For a Gaussian predictive distribution, EI has a convenient closed-form expression involving the standard normal probability density and cumulative distribution functions. EI naturally balances exploration and exploitation: it is large both where the predicted value is better than the current best (exploitation) and where uncertainty is high (exploration).

EI was first introduced by Mockus (1978) and later formalized in the context of Bayesian optimization by Jones et al. (1998); it remains the default choice in many implementations.[2][3]

### Probability of Improvement (PI)

Probability of Improvement (also called Maximum Probability of Improvement, or MPI) selects the point that has the highest probability of producing a value better than the current best:

PI(x) = P(f(x) < f*)

PI is simple and computationally cheap but tends to be overly exploitative. It favors points that are very likely to produce a small improvement over the current best, even if the expected magnitude of improvement is tiny. For this reason, PI often converges prematurely to local optima and is less commonly used as a standalone acquisition function in modern implementations. Kushner (1964) was the first to propose this criterion, making it the oldest acquisition function in the Bayesian optimization literature.[1]

### Upper Confidence Bound (UCB)

The Upper Confidence Bound (also known as GP-UCB in the Gaussian process context) selects the point that maximizes:

UCB(x) = mu(x) + kappa * sigma(x)

where kappa is a tunable parameter that controls the exploration-exploitation trade-off. A larger kappa encourages more exploration by placing greater weight on uncertainty, while a smaller kappa encourages exploitation by focusing on the predictive mean.

UCB has strong theoretical guarantees: Srinivas et al. (2010) proved sublinear cumulative regret bounds for GP-UCB under certain assumptions about the kernel and the function class, establishing a novel connection between GP optimization and experimental design through the concept of maximum information gain.[8] UCB is intuitive and easy to implement. Its main drawback is that the performance depends on the choice of kappa, which may require problem-specific tuning.
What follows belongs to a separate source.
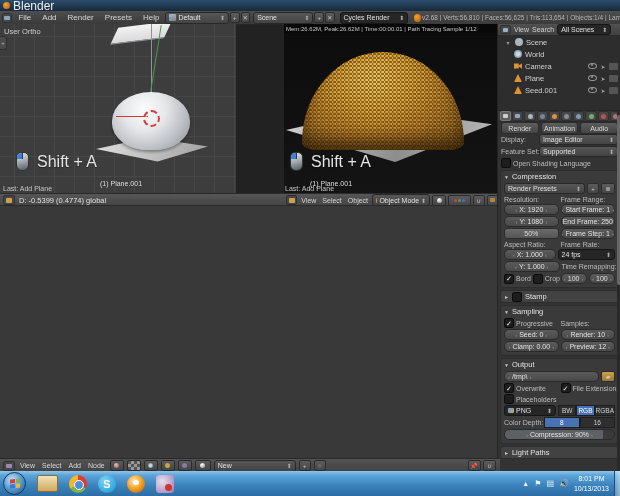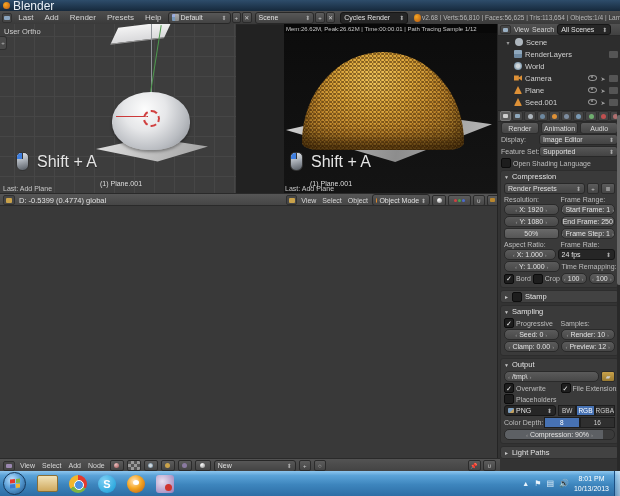"Last" span.menu { text: Last -> File }
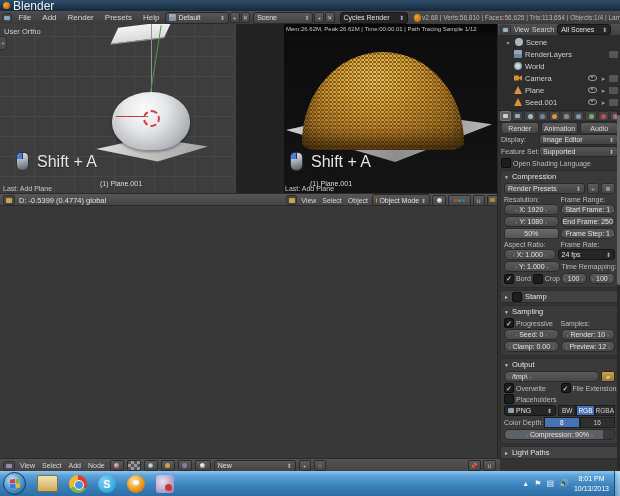"RenderLayers" div.orow { html: <div> <div></div> <span>RenderLayers</span> <div> <div></div> </div> </div> -> none }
### Knowledge Gradient (KG)

The Knowledge Gradient, developed by Peter Frazier, Warren Powell, and Savas Dayanik (2009), selects the point whose evaluation would produce the largest expected improvement in the quality of the overall decision.[9] Unlike EI, which considers only the improvement at the sampled point, KG considers how a new observation would change the surrogate model and thereby improve the recommendation across the entire search space.
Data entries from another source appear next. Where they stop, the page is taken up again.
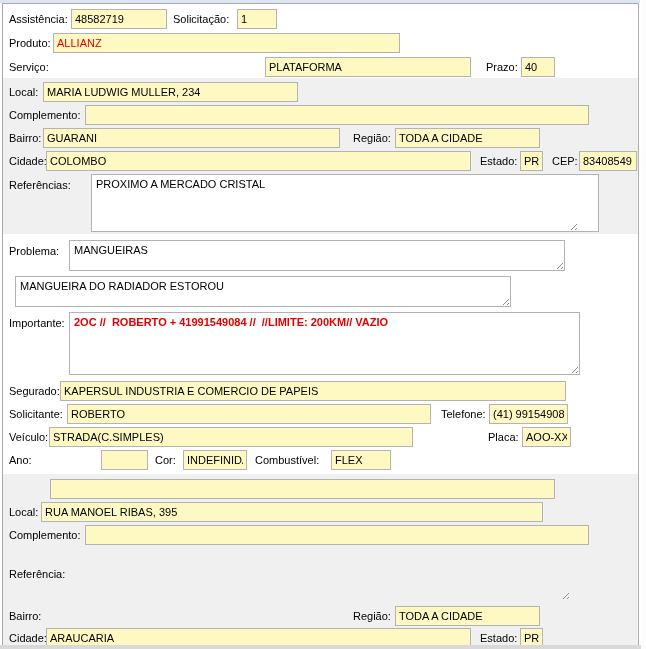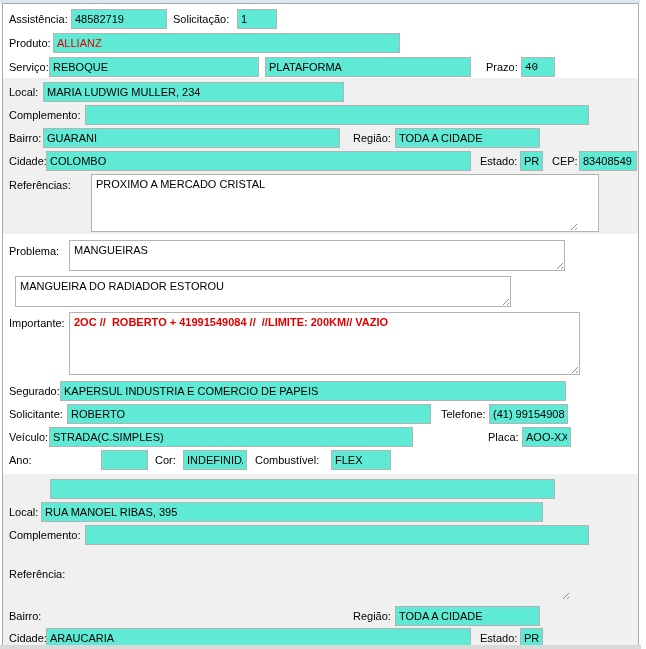"48582719" .inp { background: #5eead4 -> #fef9c3 }
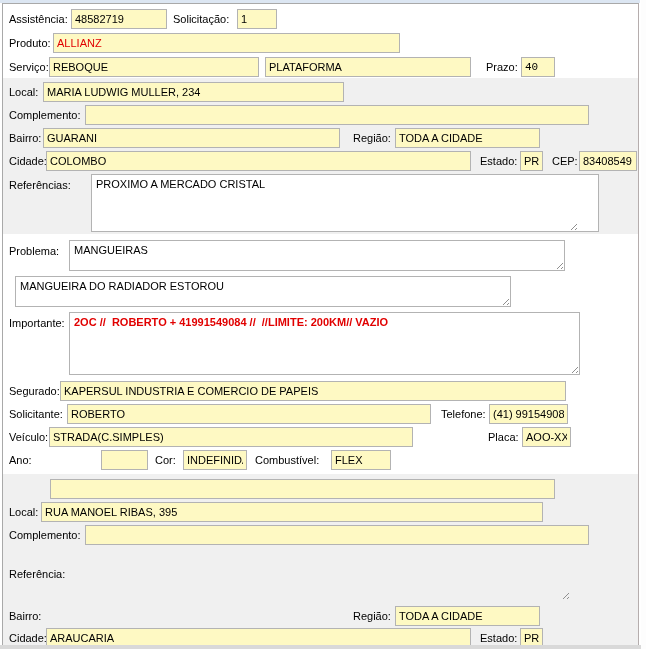"REBOQUE" input.inp { html: <input> -> none }
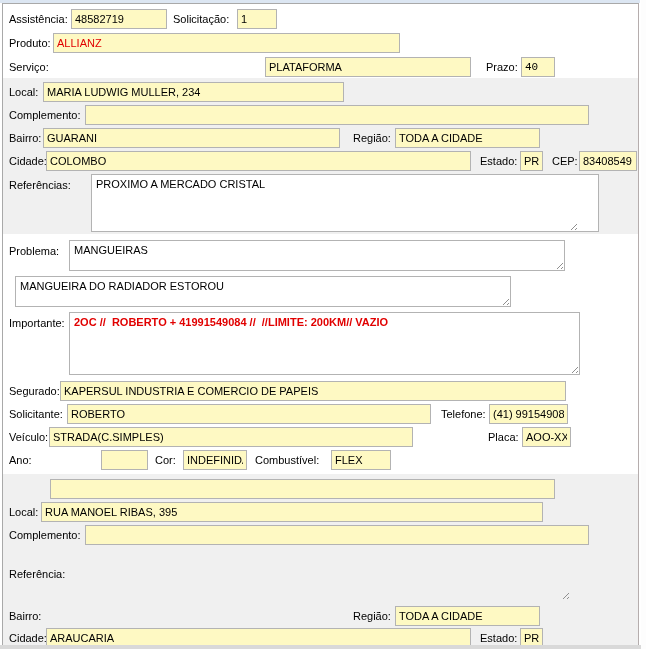"40" input.inp { font-family: Liberation Mono, monospace -> none }
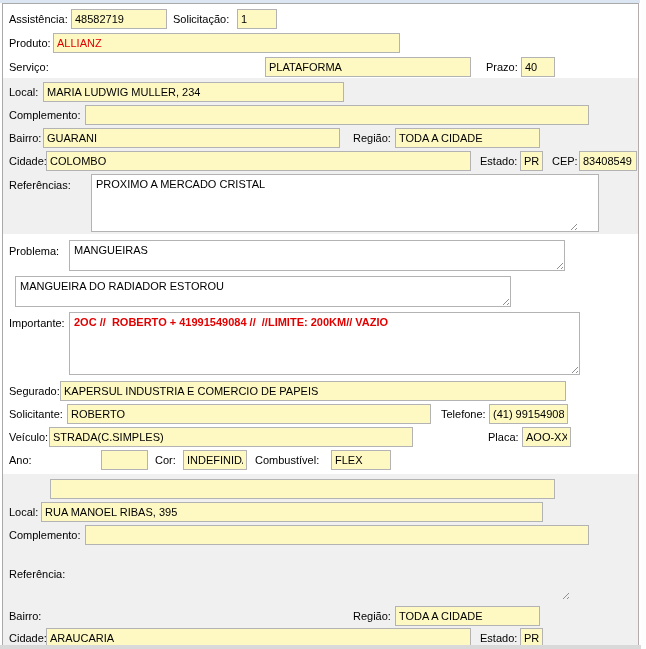"MARIA LUDWIG MULLER, 234" input.inp { width: 301px -> 255px }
Formally, the knowledge gradient at a point x is the expected reduction in the posterior minimum after observing f(x). KG is a one-step Bayes-optimal policy, meaning it makes the best possible decision if only one more evaluation remains. In practice, KG often outperforms EI when the goal is to make the best final recommendation rather than to find the global optimum as quickly as possible. However, KG is more computationally expensive to evaluate than EI or UCB because it requires solving an inner optimization problem.

The parallel knowledge gradient extends this idea to batch settings, where multiple points are evaluated simultaneously. BoTorch provides an efficient "one-shot" implementation of KG that leverages auto-differentiation for optimization.[11]

### Entropy Search and Predictive Entropy Search

Entropy Search (Hennig and Schuler, 2012) and Predictive Entropy Search (Hernandez-Lobato et al., 2014) take an information-theoretic approach.[16] They select the point whose evaluation would most reduce the entropy (uncertainty) of the posterior distribution over the location of the global optimum. These methods can be highly effective but are computationally demanding, as they require approximating intractable integrals over the posterior.

### Comparison of acquisition functions

| Acquisition Function | Principle | Strengths | Weaknesses |
|---|---|---|---|
| Expected Improvement (EI) | Expected amount of improvement over current best | Closed-form for GPs; good exploration-exploitation balance | Can over-exploit in high noise settings |
| Probability of Improvement (PI) | Probability of beating the current best | Simple, computationally cheap | Tends to be overly exploitative; premature convergence |
| Upper Confidence Bound (UCB) | Optimistic estimate using mean plus scaled uncertainty | Theoretical regret bounds; intuitive tuning via kappa | Performance depends on kappa parameter choice |
| Knowledge Gradient (KG) | Expected improvement in final recommendation quality | One-step Bayes-optimal; strong in noisy settings | Computationally expensive; harder to implement |
| Entropy Search | Reduction in entropy of the optimum location | Information-theoretically principled | Computationally very expensive; approximation required |

## Theoretical foundations and convergence

Bayesian optimization has a growing body of theoretical results that provide guarantees on its convergence behavior. Two primary notions of performance are used in this literature.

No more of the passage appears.